Obesity also has been associated with increased difficulty with exposure and longer operative times during lower extremity arthroplasties [2, 16, 23]. However, studies of TSAs have disagreed regarding whether obesity is associated with increased postoperative complications. Linberg et al. [24] reported that patients who are morbidly obese have a greater incidence of unsatisfactory results after TSA. However, a review of upper extremity surgery concluded that patients who are obese are not at increased risk of complications compared with patients who are not obese [25]. Singh et al. [28] reported that higher BMI was actually protective against postoperative mortality after primary shoulder arthroplasty.
We therefore asked: (1) Is obesity associated with an increased risk of complications within 30 days of primary TSA? (2) Is obesity associated with increased operative time?
Patients and Methods
The American College of Surgeons National Surgical Quality Improvement Program® (ACS NSQIP®) database [1] was analyzed from 2006 to 2013 for all patients who underwent a primary TSA (Current Procedural Terminology code 23472), including anatomic TSA and reverse TSA. The ACS-NSQIP® is a prospectively maintained database that contains perioperative data on randomly assigned patients undergoing procedures across all surgical specialties at participating institutions [1]. Surgical clinical reviewers are employed by each participating hospital to manage clinical information in the database, collect each patient’s medical history before surgery, and observe postoperative morbidity and mortality associated with each surgical procedure.
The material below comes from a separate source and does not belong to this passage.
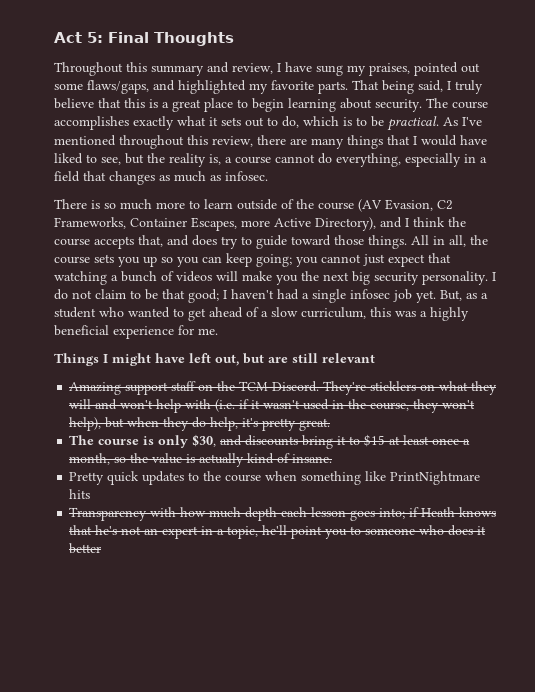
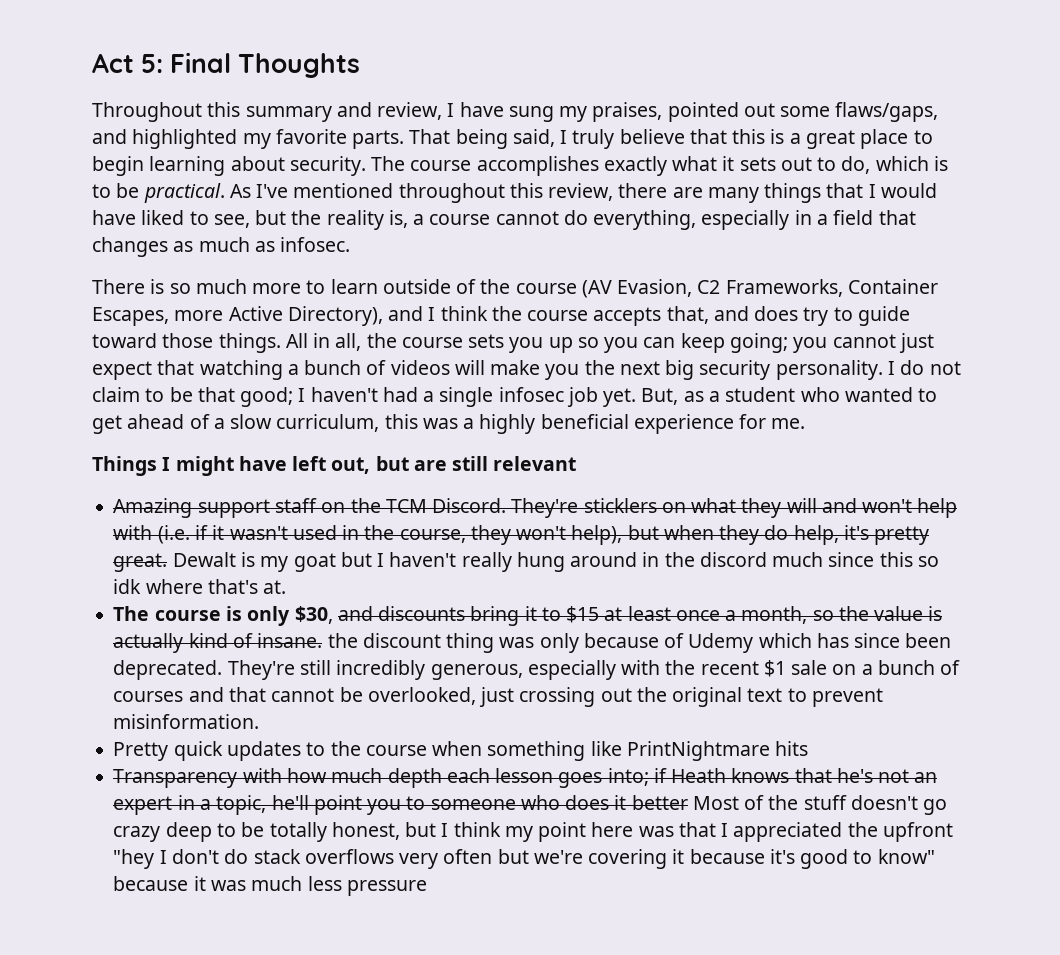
(331, 424) none -> [172,552,939,572] [113,579,287,594] Dewalt is my goat but I haven't really hung around in the discord much since this so idk where that's at.
(333, 458) none -> [327,633,952,653] [113,660,961,680] [113,687,883,707] [113,714,260,729] the discount thing was only because of Udemy which has since been deprecated. They're still incredibly generous, especially with the recent $1 sale on a bunch of courses and that cannot be overlooked, just crossing out the original text to prevent misinformation.
(102, 548) none -> [692,795,948,815] [113,822,953,842] [113,849,935,869] [113,876,427,896] Most of the stuff doesn't go crazy deep to be totally honest, but I think my point here was that I appreciated the upfront "hey I don't do stack overflows very often but we're covering it because it's good to know" because it was much less pressure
Patients are contacted postoperatively by telephone or in writing to confirm 30-day complications and outcomes. The ACS-NSQIP® applies strict definitions, which are described in detail in the user guide, in the documentation of patient comorbidities and complications [1]. The total number of different surgical cases (orthopaedic, plastic, general surgery, otolaryngology, gynecology, and urology) available from this database range from more than 150,000 in 2006 to more than 600,000 in 2013. More than 200 Health Insurance Portability and Accountability Act-compliant variables are collected for each patient encounter. The use of the ACS-NSQIP® database is appropriate for our study as it is a nationally representative database that provides prospectively collected perioperative data, along with relatively comprehensive demographic and medical profiles of patients.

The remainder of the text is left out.